Yep, the water levels are going down and the wind is drying out some of the area's quickly.


----------



## Ta-ton-ka chips (Jan 5, 2010)

fountain said:


> whats the water and the roads looking like?  can we get to any of you honey holes?



Should be able to walk on the water by this weekend.


----------



## SOS (Jan 5, 2010)

If their little hooves slide all over  the ice - maybe you'll have a chance of catching up to some of them...LOL>   Sure will be easy dragging!


----------



## stick-n-string (Jan 5, 2010)

Not to mention all the mud will be hard!


----------



## Elbow (Jan 5, 2010)

So, with it getting so near freezing this weekend, how does that effect the hunting? Do the deer or hogs even come out or stay in their igloos? 
I was just wondering if this weekend is going to be a wash..or a freeze in this case.
El


----------



## Longstreet1 (Jan 5, 2010)

Got the propane tanks filled for the pop up. Will be bringing firewood as will anyone want to do a pot luck supper Fri or Sat night? I'm thinking of makeing some Antelope mexi dip.


----------



## hogdgz (Jan 5, 2010)

Elbow said:


> So, with it getting so near freezing this weekend, how does that effect the hunting? Do the deer or hogs even come out or stay in their igloos?
> I was just wondering if this weekend is going to be a wash..or a freeze in this case.
> El



Not shure, but the moon should not be as bright and I imagine all the criiters will be bedded up tight at night b/c of the cold and move dureing the day while it is warm. Or at least thats what I hope.


----------



## Elbow (Jan 5, 2010)

Thanks Chase, that does make sense that they would be moving during the day but where I just recently hunted, here in Calif. it was a full moon, never heard this, but apparently the hogs come out late at night on full moons and it was cooolllddd in those canyons I was in! Well we'll see if the weather lets me fly in! Otherwise I'll see everyone at the next gathering.
El


----------



## Jake Allen (Jan 5, 2010)

hogdgz said:


> Not shure, but the moon should not be as bright and I imagine all the criiters will be bedded up tight at night b/c of the cold and move dureing the day while it is warm. Or at least thats what I hope.



Good point Chase.
I am guessing bedded in the pines, ideally on the east side of any kind of slope.
I am planning to camp at Cheehaw park, but looking to get over and hunt some Friday afternoon and that evening.


----------



## DAGATOR16 (Jan 5, 2010)

I have concerns about the low temperatures. I have been contacted by a few hunters that earlier had plans to make this hunt, but now have decided against fighting pneumonia. I totally understand the decision to not camp at this hunt. However, we have several people making the trip from as far as Illinois. I feel obligated to see the TBG rendezvous through.
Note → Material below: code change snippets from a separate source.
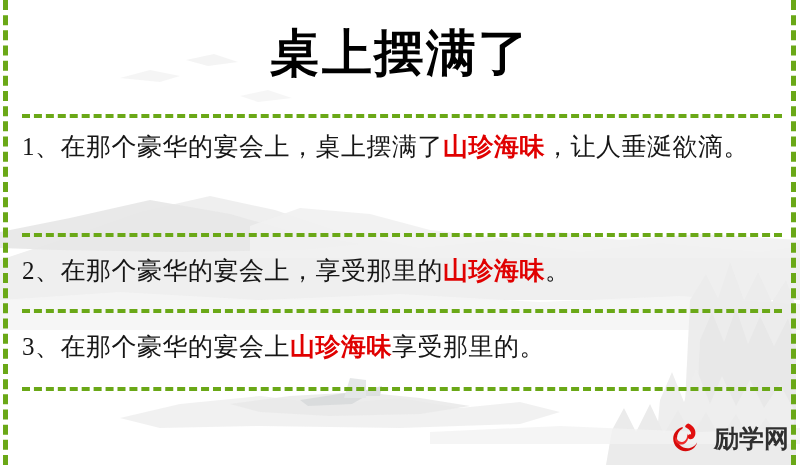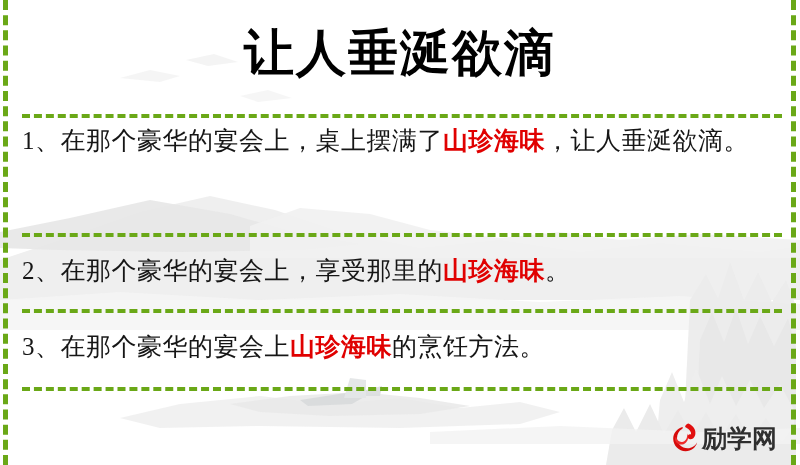--- a/index.html
+++ b/index.html
@@ -167,7 +167,7 @@
   <div class="divider d3"></div>
   <div class="divider d4"></div>
 
-  <div class="title">让人垂涎欲滴</div>
+  <div class="title">桌上摆满了</div>
 
   <div class="sentences">
 

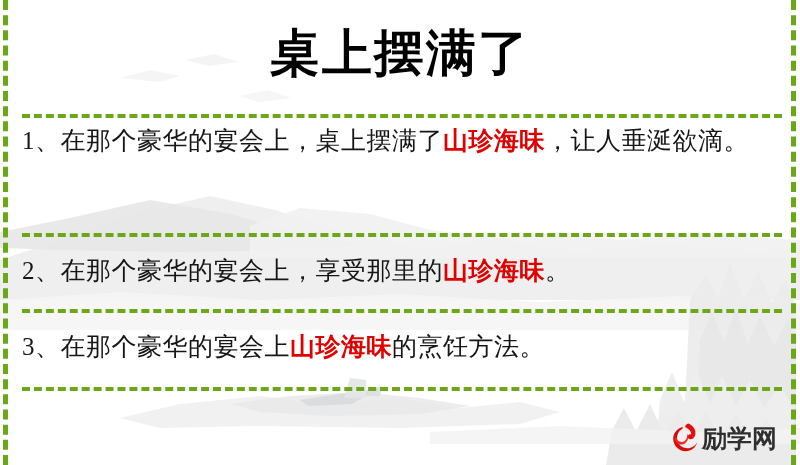--- a/index.html
+++ b/index.html
@@ -89,7 +89,7 @@
     letter-spacing: 0.5px;
     text-align: justify;
   }
-  .s1 { top: 118px; }
+  .s1 { top: 124px; }
   .s2 { top: 248px; }
   .s3 { top: 324px; }
 

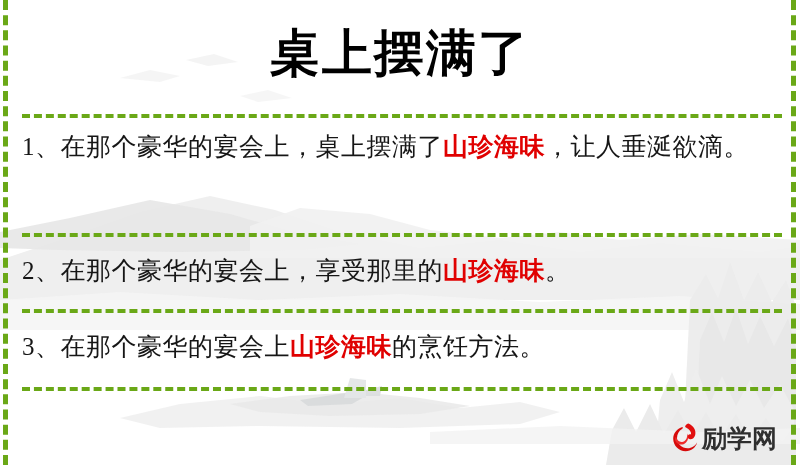--- a/index.html
+++ b/index.html
@@ -180,7 +180,7 @@
     </div>
 
     <div class="sentence s3">
-      <span>3、</span><span>在那个豪华的宴会上</span><span class="hl">山珍海味</span><span>的烹饪方法。</span>
+      <span>3、</span><span>在那个豪华的宴会上</span><span class="hl">山珍海味</span><span>享受那里的。</span>
     </div>
 
   </div>

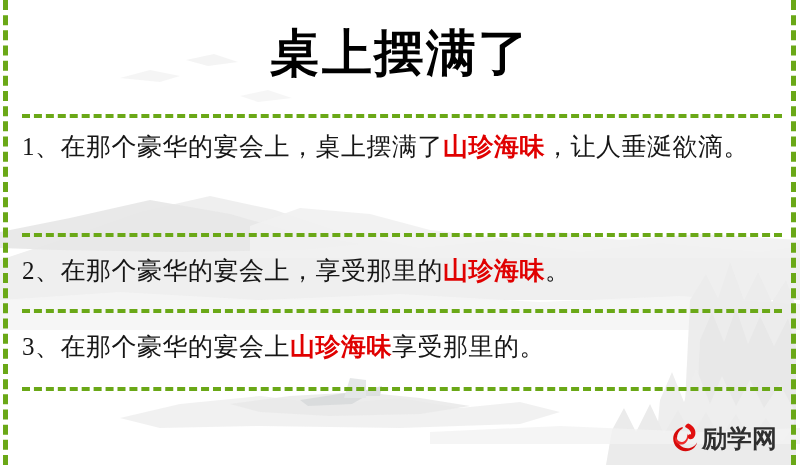--- a/index.html
+++ b/index.html
@@ -120,7 +120,7 @@
     font-weight: bold;
     color: #2f2f2f;
     letter-spacing: 0px;
-    margin-left: 0;
+    margin-left: 12px;
     line-height: 1;
   }
 </style>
The hunt will go on as planned. 

However, many people have elected to not camp at night. They will simply make the drive every day. I myself, have not made my decision how I will handle it (camp or drive). An Albany hotel might be the answer for a few people?  

I have contacted the TBG board and the general census from them is to do what I feel is best. I have elected to not cancel this hunt for reasons mentioned above. Keep in mind that those who choose not to make this one or to only make the daily hunting part, is perfectly acceptable and quite understandable.


----------



## Elbow (Jan 5, 2010)

Thanks Clay for keeping us posted.  I think the hunt should definitely go on.  You never know what the weather or the animals are going to do.  It's all up to Mother Nature now..
El


----------



## Jake Allen (Jan 5, 2010)

I say that is a good call Clay.
The only reason I am camping at Cheehaw is the Frontier Festival.
Camping either place, I am sleeping in a tent and I'm sure, the warmer campfire will be at Chickasaw.
I am sick that both events are happening at the same time, but at least they are not far apart.


----------



## Longstreet1 (Jan 5, 2010)

Wife wanted me to see if any women will be down there for her to talk too?


----------



## hogdgz (Jan 5, 2010)

My wife was planning on comeing, but her plans have changed and she has to go out of town this weekend.


----------



## Longstreet1 (Jan 5, 2010)

We where looking forward to meeting her, and you LOL Ann will be ther with me this is her first time camping in the cold bringing our lab Logan with us too.


----------



## SELFBOW (Jan 5, 2010)

I'm thinking right now I'm gonna go down for Chehaw Saturday and just drive back home. Marty and I have plans for Sunday and Monday for a late season whitetail hunt so I need to get back.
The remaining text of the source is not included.